The entries below are to be reproduced exactly, with their pictures omitted.
- - -
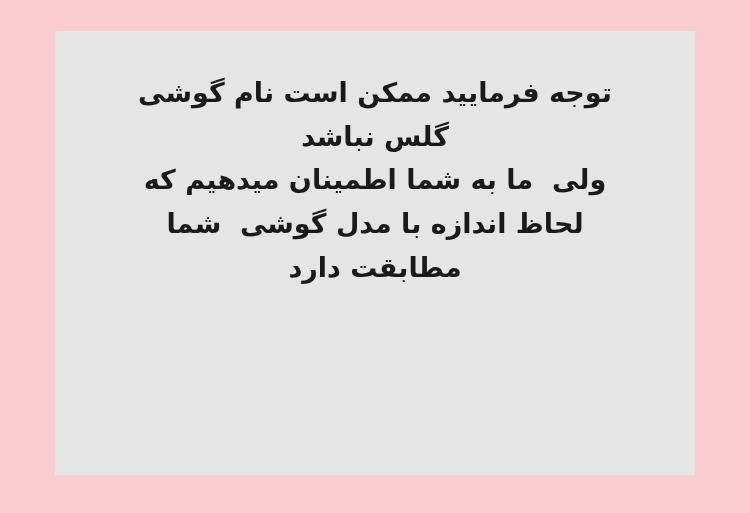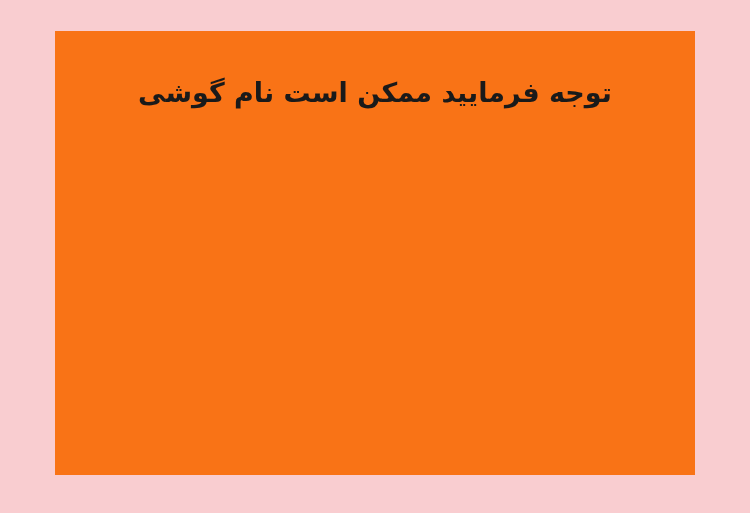"توجه فرمایید ممکن است نام" .card { background: #f97316 -> #e5e5e5 }
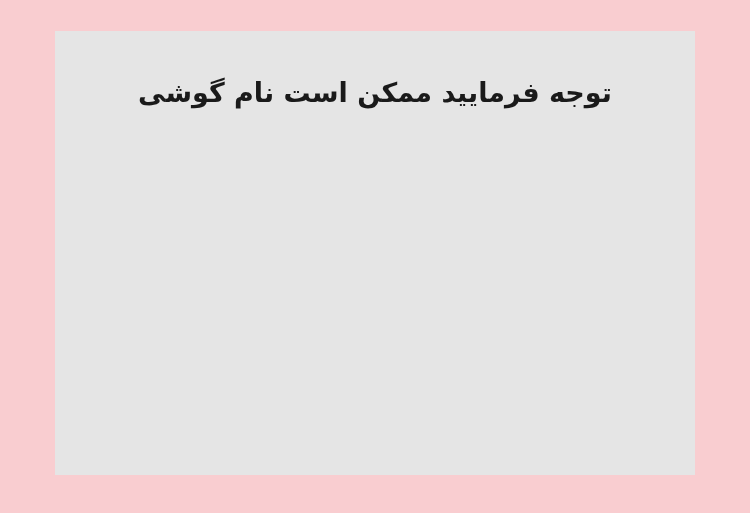"گلس نباشد" span.line { html: none -> <span>گلس نباشد</span> }
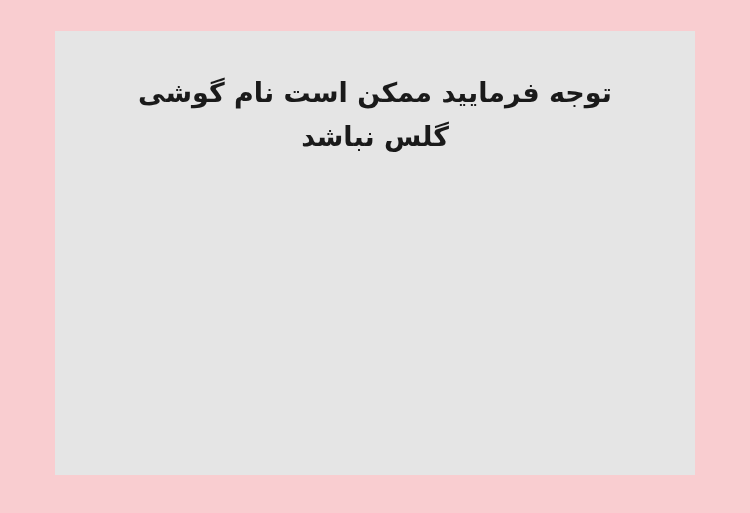"ولی ما به شما اطمینان" span.line { html: none -> <span>ولی ما به شما اطمینان میدهیم که</span> }
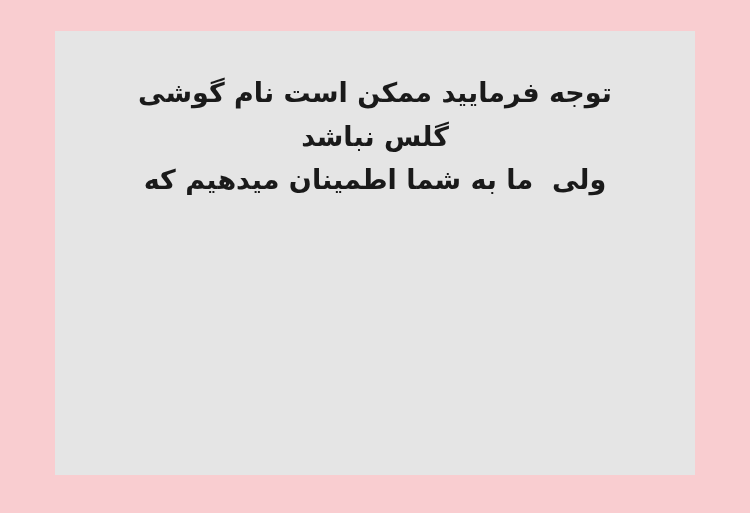"لحاظ اندازه با مدل گوشی" span.line { html: none -> <span>لحاظ اندازه با مدل گوشی شما</span> }
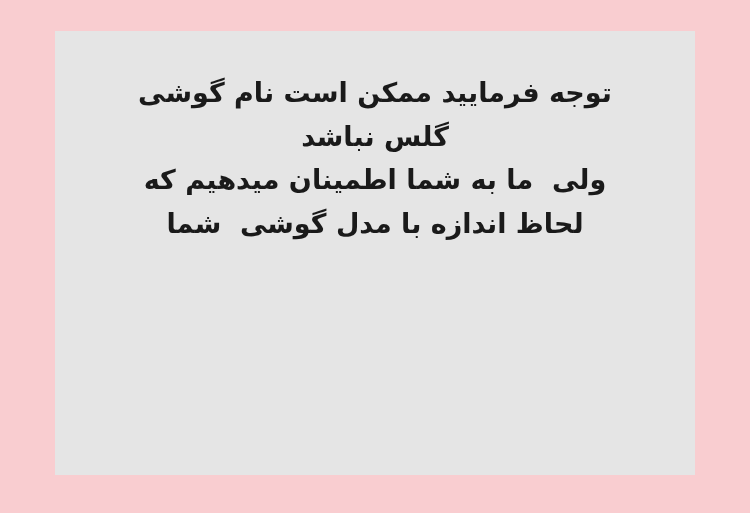"مطابقت دارد" span.line { html: none -> <span>مطابقت دارد</span> }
- - -
* [SOLUTION TO THE EXERCISE]
"توجه فرمایید ممکن است نام" .card { background: #f97316 -> #e5e5e5 }
"گلس نباشد" span.line { html: none -> <span>گلس نباشد</span> }
"ولی ما به شما اطمینان" span.line { html: none -> <span>ولی ما به شما اطمینان میدهیم که</span> }
"لحاظ اندازه با مدل گوشی" span.line { html: none -> <span>لحاظ اندازه با مدل گوشی شما</span> }
"مطابقت دارد" span.line { html: none -> <span>مطابقت دارد</span> }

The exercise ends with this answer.